Task directions = Beginning with the line that contains "migen.csv | moviesandbox.csv: 0.65 -> 0.74", restate each line below through the final one exactly, and exclude the pictures.

Records from a dataset
##############################

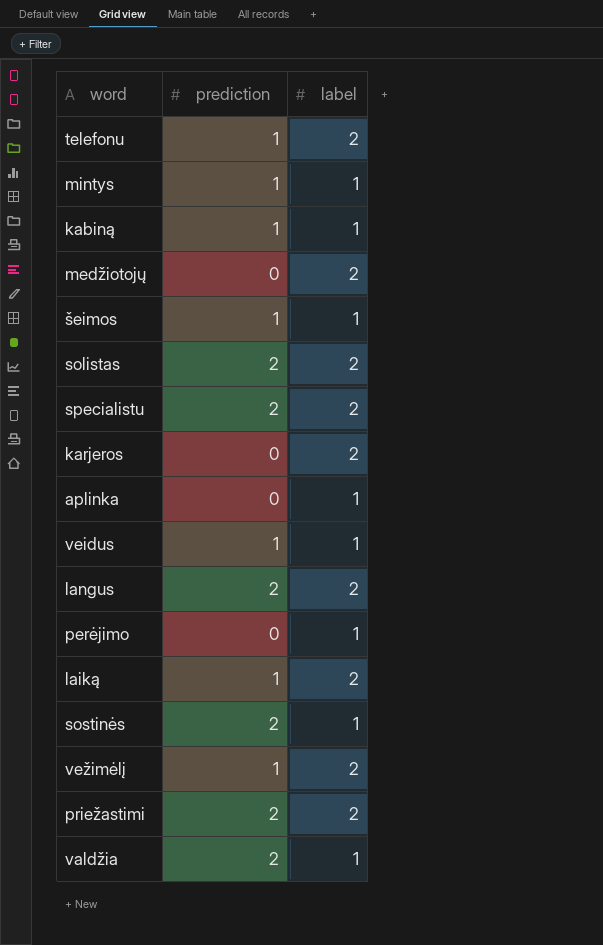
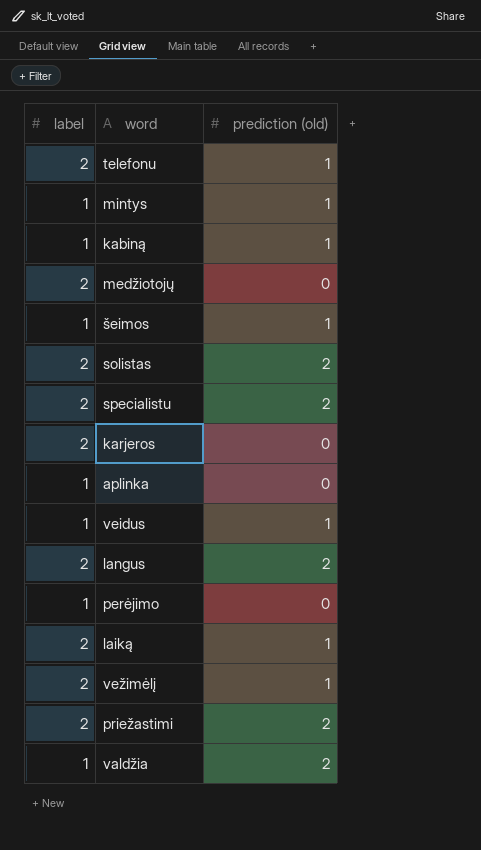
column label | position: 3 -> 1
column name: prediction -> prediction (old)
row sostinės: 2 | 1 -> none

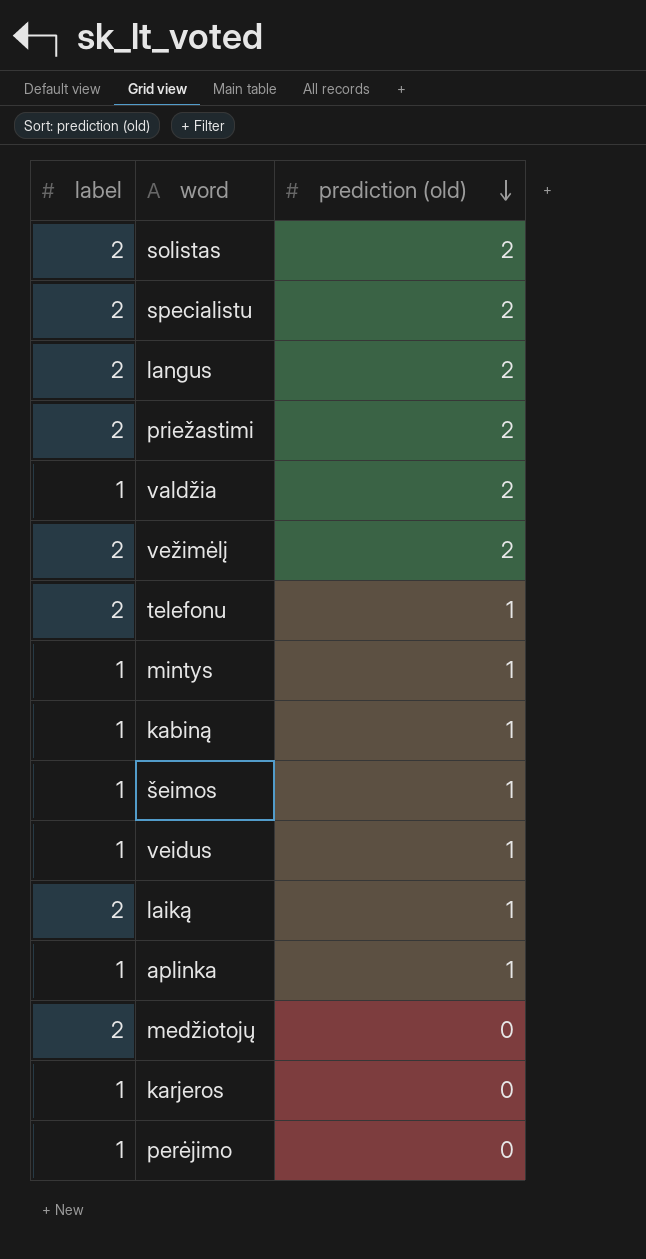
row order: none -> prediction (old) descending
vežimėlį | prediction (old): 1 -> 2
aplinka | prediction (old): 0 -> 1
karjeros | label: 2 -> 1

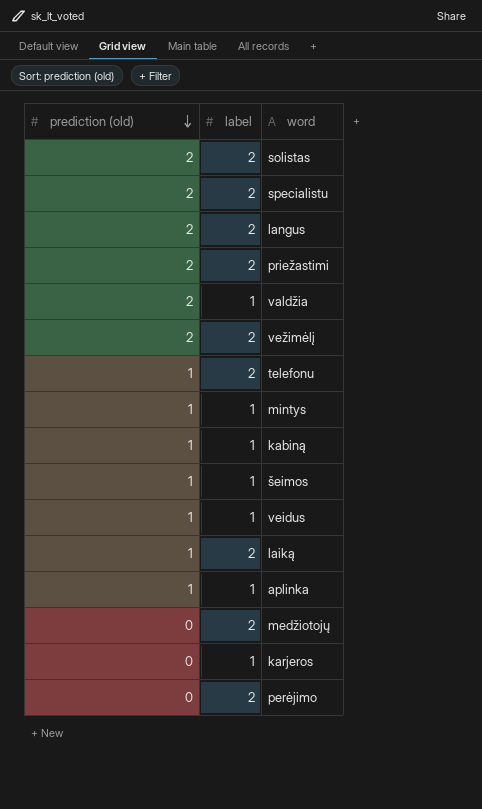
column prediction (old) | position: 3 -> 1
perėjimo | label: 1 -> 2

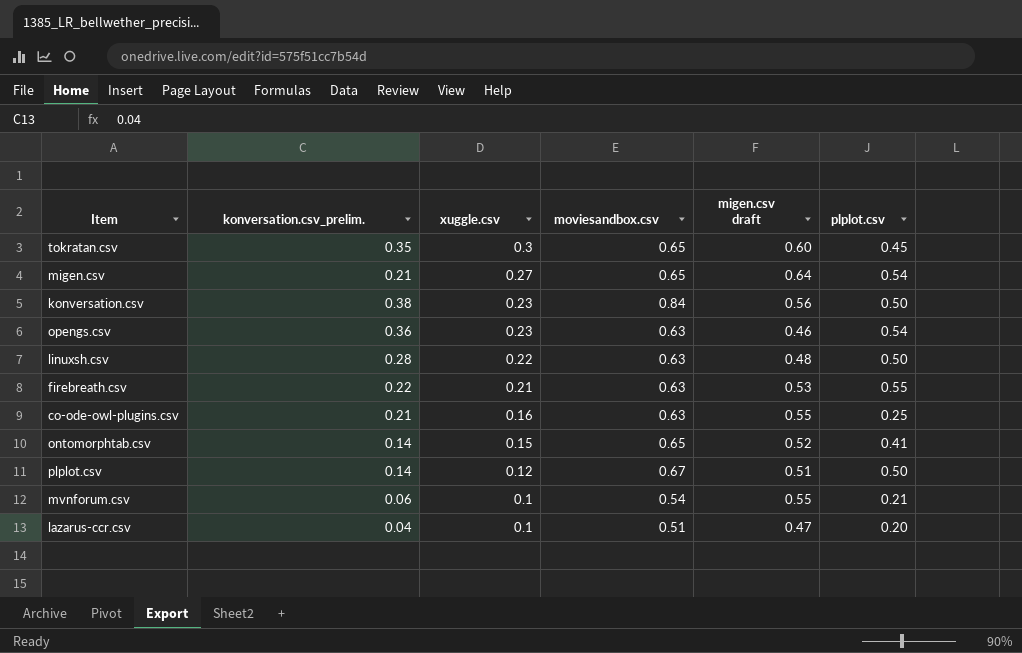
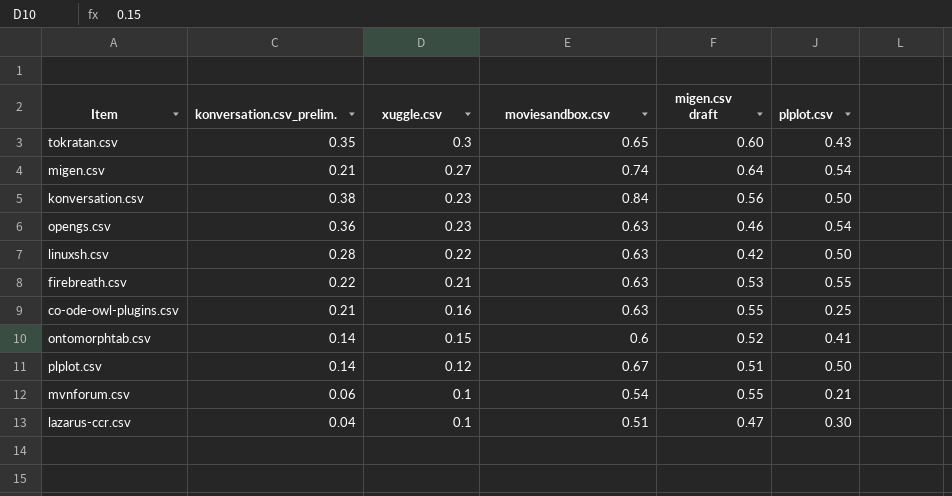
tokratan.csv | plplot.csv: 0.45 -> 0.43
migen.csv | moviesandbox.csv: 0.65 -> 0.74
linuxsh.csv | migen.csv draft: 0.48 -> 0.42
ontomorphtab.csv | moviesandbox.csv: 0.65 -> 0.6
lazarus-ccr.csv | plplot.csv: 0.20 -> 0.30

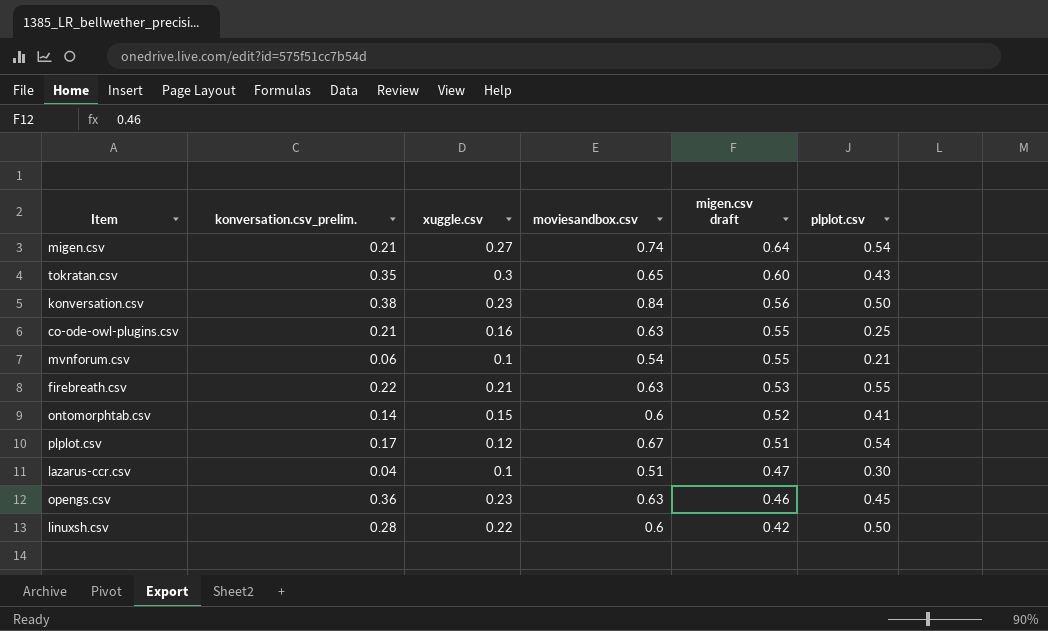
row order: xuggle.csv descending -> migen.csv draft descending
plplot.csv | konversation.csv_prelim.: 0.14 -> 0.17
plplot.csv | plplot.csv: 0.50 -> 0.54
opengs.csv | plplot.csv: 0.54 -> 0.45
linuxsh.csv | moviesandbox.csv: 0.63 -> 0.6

##############################

Solution for this exercise =
migen.csv | moviesandbox.csv: 0.65 -> 0.74
linuxsh.csv | migen.csv draft: 0.48 -> 0.42
ontomorphtab.csv | moviesandbox.csv: 0.65 -> 0.6
lazarus-ccr.csv | plplot.csv: 0.20 -> 0.30

row order: xuggle.csv descending -> migen.csv draft descending
plplot.csv | konversation.csv_prelim.: 0.14 -> 0.17
plplot.csv | plplot.csv: 0.50 -> 0.54
opengs.csv | plplot.csv: 0.54 -> 0.45
linuxsh.csv | moviesandbox.csv: 0.63 -> 0.6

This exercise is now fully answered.